Hive supports auto parallelism which reduces the number of Tasks in a Reduce Vertex dynamically after analyzing the output of its source Vertexes. In the following example, several Reduce Vertexes find their number of Tasks decreasing from 1009 to 253:
By launching fewer Tasks for Reduce Vertexes, Hive makes a better utilization of resources, especially in concurrent environments in which many queries compete for resources. Moreover enabling auto parallelism has practically no negative impact on the execution time.

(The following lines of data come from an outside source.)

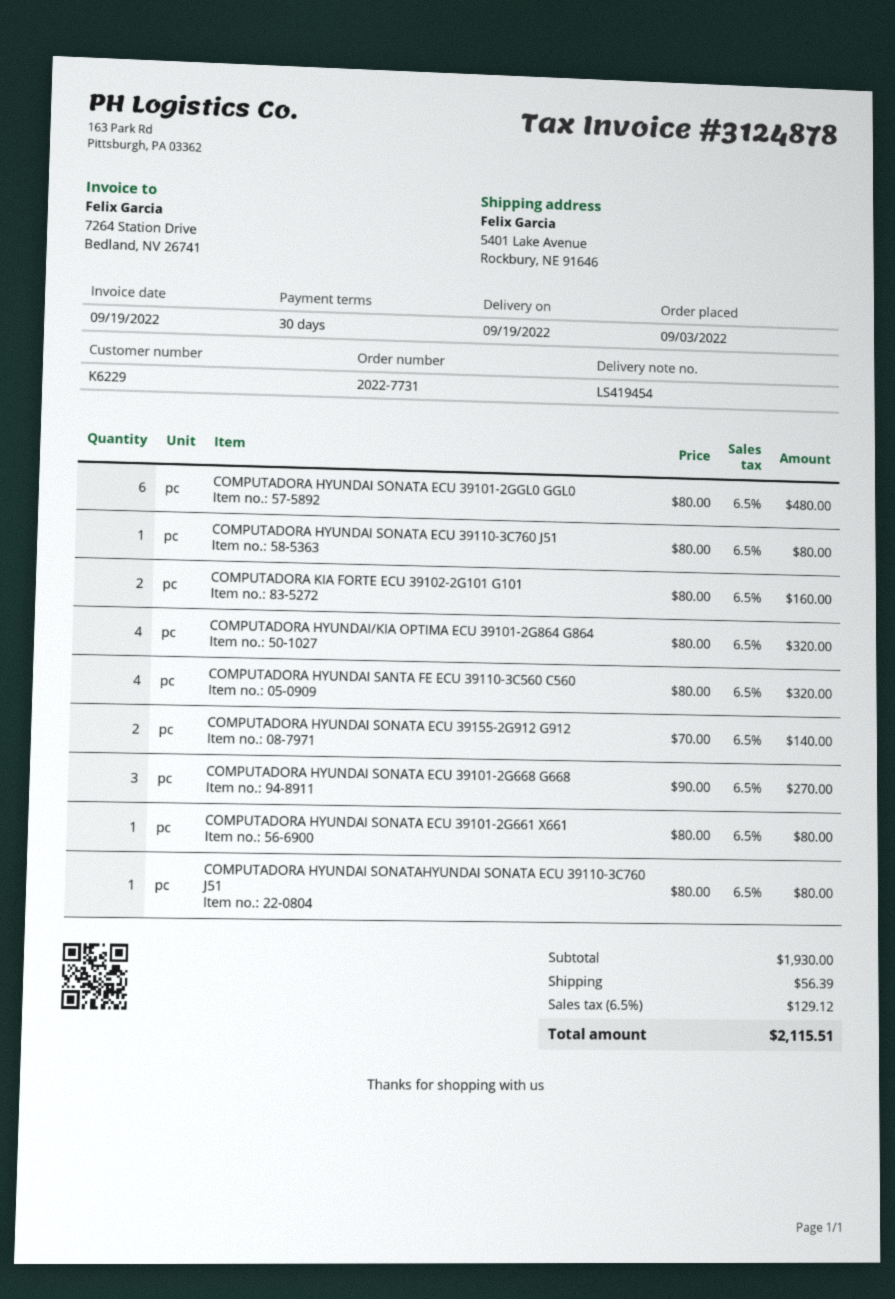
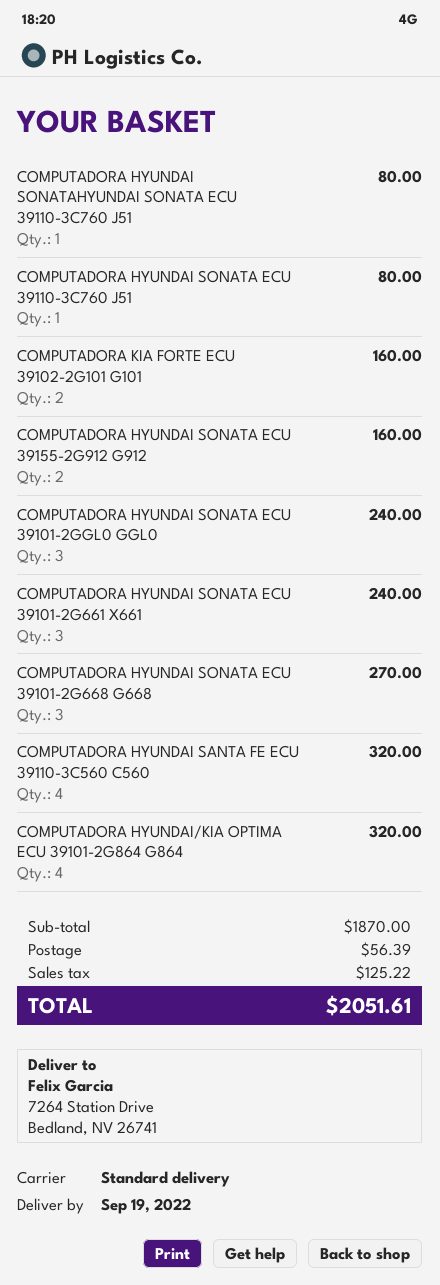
ship to: 5401 Lake Avenue, Rockbury, NE 91646 -> 7264 Station Drive, Bedland, NV 26741
COMPUTADORA HYUNDAI SONATA ECU 39101-2GGL0 GGL0: 6 for 480.00 -> 3 for 240.00
COMPUTADORA HYUNDAI SONATA ECU 39155-2G912 G912: 2 for 140.00 -> 2 for 160.00
COMPUTADORA HYUNDAI SONATA ECU 39101-2G661 X661: 1 for 80.00 -> 3 for 240.00
subtotal: 1930.00 -> 1870.00
tax: 129.12 -> 125.22
total: 2115.51 -> 2051.61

Auto parallelism in Hive on MR3
Hive on MR3 provides a more faithful implementation of auto parallelism in comparison with Hive on Tez and Hive-LLAP, which allow auto parallelism only in limited circumstances.
For example, Hive on MR3 can apply auto parallelism on those Vertexes with ONE_TO_ONE
incoming or outgoing edges,
whereas Hive on Tez and Hive-LLAP skip such Vertexes in applying auto parallelism.
In the following diagram, Reducer 7 to 11 (in green rectangles) are all connected via ONE_TO_ONE
edges, and Hive on MR3 makes sure that their number of Tasks remains the same
after applying auto parallelism (from 1009 to 253):
Auto parallelism in Hive on MR3 also allows upstream Tasks to be mapped to downstream Tasks (of a Reduce Vertex) according to the statistics of their output rather than their Task indexes. For example, upstream Tasks with small output may be grouped together to be mapped to a single downstream Task while an upstream Task with large output may be mapped to its own unique downstream Task. In this way, Hive on MR3 can mitigate the problem of skews in the distribution of output from upstream Tasks.
Enabling auto parallelism
In order to enable auto parallelism, set tez.shuffle-vertex-manager.enable.auto-parallel
to true in tez-site.xml
.
(From MR3 1.3, Hive on MR3 enables or disables auto parallelism
according to the result of compiling queries by overriding tez.shuffle-vertex-manager.enable.auto-parallel
,
so it can be set to false.)
tez.shuffle-vertex-manager.use-stats-auto-parallelism
should be set to true in order to use the statistics of output from upstream Tasks.
See Configuring Tez Runtime for additional configuration keys.